WORK ITEM | Your answer should show every line of the material below that includes "madonna".

SUPPLIED DATA |
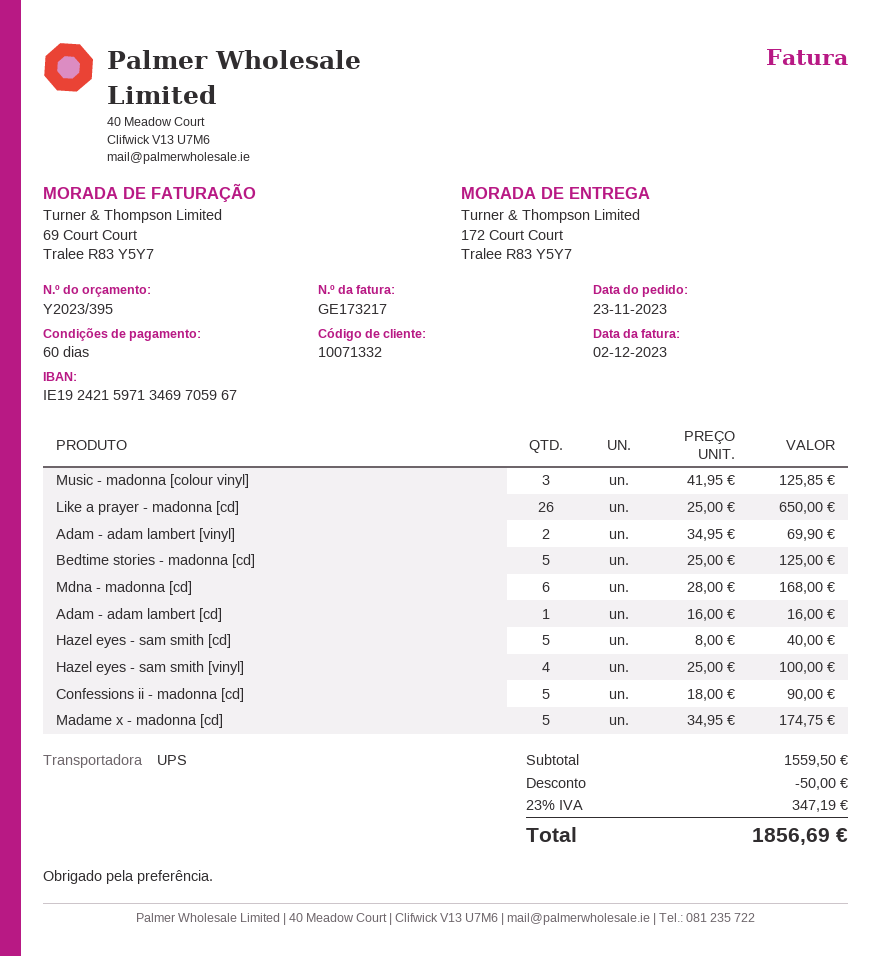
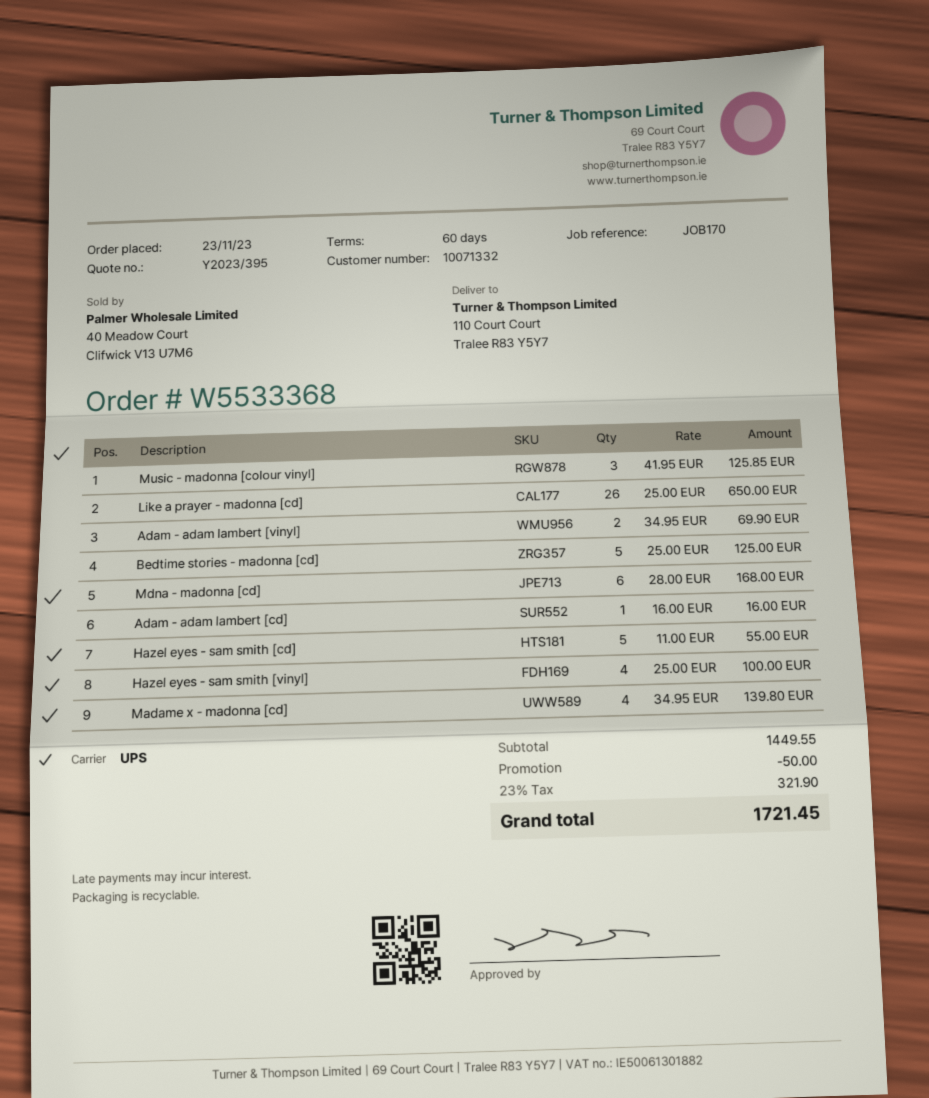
ship to: 172 Court Court, Tralee R83 Y5Y7 -> 110 Court Court, Tralee R83 Y5Y7
Hazel eyes - sam smith [cd]: 5 x 8.00 = 40.00 -> 5 x 11.00 = 55.00
Confessions ii - madonna [cd]: 5 x 18.00 = 90.00 -> none
Madame x - madonna [cd]: 5 x 34.95 = 174.75 -> 4 x 34.95 = 139.80
subtotal: 1559.50 -> 1449.55
tax: 23% = 347.19 -> 23% = 321.90
total: 1856.69 -> 1721.45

TASK SOLUTION |
Confessions ii - madonna [cd]: 5 x 18.00 = 90.00 -> none
Madame x - madonna [cd]: 5 x 34.95 = 174.75 -> 4 x 34.95 = 139.80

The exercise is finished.